• Exercise inputs
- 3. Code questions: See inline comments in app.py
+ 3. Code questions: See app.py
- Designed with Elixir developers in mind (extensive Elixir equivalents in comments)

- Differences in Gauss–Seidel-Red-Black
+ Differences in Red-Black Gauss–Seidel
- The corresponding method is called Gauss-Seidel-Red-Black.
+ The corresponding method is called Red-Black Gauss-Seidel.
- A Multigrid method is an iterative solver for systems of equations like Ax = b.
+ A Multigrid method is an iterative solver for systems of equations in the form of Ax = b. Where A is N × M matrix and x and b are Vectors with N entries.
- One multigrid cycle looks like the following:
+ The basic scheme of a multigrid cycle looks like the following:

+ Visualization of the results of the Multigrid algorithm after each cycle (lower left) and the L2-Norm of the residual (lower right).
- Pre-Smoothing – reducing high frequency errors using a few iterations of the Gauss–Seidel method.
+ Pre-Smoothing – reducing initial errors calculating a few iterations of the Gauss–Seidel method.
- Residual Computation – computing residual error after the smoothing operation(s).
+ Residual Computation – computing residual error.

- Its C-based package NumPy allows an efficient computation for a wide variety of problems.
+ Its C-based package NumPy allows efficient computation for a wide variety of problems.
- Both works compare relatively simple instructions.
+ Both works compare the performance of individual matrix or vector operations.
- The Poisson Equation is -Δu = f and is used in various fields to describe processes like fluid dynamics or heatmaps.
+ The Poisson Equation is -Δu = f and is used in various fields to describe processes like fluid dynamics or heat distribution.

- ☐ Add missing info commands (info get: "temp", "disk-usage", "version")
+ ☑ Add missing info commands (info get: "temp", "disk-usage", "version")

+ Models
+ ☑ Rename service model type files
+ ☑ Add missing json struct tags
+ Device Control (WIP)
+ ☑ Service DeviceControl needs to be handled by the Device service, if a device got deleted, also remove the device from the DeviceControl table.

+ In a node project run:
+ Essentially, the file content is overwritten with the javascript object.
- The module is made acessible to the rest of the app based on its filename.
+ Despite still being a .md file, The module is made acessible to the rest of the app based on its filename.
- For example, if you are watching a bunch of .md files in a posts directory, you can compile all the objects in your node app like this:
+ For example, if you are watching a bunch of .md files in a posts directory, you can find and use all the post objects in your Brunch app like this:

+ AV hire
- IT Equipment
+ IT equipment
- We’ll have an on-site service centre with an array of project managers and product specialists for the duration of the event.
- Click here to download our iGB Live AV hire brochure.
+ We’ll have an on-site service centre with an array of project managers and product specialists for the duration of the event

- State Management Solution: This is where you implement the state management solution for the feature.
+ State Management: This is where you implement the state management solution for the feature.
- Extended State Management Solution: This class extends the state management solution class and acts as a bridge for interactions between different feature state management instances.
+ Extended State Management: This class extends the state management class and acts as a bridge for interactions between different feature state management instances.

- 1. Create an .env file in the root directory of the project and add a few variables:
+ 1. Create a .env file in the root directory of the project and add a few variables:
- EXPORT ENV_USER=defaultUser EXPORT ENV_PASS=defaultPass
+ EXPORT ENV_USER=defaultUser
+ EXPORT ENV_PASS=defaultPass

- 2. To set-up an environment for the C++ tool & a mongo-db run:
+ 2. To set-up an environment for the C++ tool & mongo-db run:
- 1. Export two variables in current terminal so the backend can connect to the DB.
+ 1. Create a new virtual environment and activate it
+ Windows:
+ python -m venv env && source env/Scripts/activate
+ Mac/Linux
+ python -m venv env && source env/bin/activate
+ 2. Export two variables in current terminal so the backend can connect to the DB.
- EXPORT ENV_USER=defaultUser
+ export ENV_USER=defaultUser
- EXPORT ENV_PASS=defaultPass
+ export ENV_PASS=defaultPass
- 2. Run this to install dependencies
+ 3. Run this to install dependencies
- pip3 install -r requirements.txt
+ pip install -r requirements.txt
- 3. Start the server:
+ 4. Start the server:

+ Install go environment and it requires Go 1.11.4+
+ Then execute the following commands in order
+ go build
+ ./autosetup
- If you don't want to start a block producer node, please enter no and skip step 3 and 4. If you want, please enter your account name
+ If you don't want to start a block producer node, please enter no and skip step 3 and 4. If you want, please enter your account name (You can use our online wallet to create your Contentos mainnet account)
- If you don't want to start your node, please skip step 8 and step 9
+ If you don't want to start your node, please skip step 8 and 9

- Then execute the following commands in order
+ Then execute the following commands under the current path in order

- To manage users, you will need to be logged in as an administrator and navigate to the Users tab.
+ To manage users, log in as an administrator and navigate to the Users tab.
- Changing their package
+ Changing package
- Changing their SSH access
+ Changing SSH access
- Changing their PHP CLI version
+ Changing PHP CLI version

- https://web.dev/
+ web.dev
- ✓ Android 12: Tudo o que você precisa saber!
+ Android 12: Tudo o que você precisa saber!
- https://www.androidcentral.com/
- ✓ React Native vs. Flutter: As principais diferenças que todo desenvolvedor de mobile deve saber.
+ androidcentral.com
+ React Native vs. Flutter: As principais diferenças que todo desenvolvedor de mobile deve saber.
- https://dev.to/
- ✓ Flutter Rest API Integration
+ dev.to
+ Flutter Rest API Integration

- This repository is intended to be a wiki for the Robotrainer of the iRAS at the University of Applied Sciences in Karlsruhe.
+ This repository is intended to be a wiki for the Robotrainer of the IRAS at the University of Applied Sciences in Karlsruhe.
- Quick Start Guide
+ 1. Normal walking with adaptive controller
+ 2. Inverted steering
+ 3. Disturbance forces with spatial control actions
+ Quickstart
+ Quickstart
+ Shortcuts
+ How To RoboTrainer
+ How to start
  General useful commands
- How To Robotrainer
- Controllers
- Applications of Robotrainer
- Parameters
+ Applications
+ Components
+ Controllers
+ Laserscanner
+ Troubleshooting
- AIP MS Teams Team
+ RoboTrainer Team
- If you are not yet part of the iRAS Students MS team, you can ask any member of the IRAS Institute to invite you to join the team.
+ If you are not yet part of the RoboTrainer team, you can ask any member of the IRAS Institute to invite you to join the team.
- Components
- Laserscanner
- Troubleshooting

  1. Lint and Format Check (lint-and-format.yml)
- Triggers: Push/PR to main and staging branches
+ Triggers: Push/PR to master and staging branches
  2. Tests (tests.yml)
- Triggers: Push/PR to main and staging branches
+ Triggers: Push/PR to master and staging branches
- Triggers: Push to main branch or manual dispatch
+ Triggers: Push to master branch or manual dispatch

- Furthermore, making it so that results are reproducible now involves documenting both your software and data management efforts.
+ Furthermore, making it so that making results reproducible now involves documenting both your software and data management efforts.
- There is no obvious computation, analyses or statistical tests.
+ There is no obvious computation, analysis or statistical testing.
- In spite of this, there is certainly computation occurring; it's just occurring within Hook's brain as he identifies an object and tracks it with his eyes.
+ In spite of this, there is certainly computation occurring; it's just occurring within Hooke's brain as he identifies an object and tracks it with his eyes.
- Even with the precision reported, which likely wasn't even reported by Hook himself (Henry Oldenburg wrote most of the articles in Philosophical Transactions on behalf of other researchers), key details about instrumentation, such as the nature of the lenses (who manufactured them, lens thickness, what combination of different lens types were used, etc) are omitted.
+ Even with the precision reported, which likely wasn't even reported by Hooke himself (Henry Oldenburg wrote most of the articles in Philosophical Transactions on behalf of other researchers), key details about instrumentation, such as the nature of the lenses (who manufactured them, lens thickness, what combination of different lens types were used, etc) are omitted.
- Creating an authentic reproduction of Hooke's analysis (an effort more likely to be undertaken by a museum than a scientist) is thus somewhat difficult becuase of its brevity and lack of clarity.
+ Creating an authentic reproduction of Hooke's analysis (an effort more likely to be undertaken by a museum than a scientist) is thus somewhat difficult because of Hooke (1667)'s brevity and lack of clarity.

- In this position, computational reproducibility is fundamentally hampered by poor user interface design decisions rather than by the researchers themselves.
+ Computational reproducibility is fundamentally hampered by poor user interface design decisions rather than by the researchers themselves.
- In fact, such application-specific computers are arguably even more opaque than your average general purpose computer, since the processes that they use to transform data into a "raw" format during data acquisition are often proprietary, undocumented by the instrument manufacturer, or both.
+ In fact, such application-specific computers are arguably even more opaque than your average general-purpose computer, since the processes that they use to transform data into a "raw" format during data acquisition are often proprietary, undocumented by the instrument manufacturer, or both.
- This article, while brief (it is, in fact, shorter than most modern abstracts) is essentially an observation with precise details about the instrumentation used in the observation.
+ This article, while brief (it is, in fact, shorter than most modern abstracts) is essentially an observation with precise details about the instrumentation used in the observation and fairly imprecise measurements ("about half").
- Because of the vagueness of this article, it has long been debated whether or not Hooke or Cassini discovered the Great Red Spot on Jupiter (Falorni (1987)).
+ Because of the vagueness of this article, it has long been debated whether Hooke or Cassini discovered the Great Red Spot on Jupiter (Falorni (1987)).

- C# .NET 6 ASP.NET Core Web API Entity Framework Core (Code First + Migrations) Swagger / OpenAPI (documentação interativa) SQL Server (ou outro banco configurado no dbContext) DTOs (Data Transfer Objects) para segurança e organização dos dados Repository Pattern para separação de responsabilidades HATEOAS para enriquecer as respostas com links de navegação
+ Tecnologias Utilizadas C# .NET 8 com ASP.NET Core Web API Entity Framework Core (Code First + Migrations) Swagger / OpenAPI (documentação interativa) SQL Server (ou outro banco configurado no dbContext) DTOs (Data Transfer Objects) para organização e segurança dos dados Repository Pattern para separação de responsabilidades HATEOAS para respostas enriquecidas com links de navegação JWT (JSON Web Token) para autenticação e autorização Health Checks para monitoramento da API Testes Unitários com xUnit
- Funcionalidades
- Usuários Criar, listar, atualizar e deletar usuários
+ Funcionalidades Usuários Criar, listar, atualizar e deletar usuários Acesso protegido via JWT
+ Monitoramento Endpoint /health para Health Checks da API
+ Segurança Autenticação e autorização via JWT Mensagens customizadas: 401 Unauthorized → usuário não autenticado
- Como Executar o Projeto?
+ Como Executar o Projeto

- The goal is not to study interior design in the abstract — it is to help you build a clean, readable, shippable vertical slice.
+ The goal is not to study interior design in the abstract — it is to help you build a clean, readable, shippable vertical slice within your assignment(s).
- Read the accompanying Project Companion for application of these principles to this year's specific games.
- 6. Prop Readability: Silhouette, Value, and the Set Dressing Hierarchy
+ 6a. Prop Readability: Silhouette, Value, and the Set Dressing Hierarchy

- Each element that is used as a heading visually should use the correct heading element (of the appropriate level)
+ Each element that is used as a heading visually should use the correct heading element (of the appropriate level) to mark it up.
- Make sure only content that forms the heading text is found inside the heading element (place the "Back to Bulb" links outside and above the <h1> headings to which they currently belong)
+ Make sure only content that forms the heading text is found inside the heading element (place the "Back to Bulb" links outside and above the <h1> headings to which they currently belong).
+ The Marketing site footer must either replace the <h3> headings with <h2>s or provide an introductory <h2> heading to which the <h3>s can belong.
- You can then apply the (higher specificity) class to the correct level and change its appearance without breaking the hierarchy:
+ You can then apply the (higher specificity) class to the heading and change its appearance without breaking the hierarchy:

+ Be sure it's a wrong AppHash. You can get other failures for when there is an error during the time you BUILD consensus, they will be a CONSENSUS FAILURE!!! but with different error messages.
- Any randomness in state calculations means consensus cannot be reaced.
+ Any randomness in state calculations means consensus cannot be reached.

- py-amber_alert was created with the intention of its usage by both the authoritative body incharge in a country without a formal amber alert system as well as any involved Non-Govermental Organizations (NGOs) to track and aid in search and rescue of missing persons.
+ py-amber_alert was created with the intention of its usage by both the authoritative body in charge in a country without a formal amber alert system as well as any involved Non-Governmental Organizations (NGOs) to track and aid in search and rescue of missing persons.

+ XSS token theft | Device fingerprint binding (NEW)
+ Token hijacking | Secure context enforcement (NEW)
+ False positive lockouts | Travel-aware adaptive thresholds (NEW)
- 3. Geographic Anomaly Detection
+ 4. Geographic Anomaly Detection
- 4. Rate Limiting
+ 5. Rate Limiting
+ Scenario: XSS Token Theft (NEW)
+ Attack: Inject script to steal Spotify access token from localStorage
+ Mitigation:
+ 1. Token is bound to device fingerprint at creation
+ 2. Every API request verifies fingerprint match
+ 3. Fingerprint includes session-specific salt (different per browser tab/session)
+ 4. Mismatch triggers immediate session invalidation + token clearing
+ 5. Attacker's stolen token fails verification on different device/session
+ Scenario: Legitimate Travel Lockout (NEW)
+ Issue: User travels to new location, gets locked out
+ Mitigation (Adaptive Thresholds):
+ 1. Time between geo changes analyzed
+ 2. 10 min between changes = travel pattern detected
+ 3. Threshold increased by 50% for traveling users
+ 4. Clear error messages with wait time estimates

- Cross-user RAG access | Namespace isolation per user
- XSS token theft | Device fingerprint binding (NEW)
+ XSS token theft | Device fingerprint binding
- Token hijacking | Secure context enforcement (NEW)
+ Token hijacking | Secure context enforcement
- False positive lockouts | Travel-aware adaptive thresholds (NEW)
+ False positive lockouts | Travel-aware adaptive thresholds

• What you need to do
Every line that contains "fields" should be copied out of the data.

• Result of the exercise
- The Poisson Equation is -Δu = f and is used in various fields to describe processes like fluid dynamics or heatmaps.
+ The Poisson Equation is -Δu = f and is used in various fields to describe processes like fluid dynamics or heat distribution.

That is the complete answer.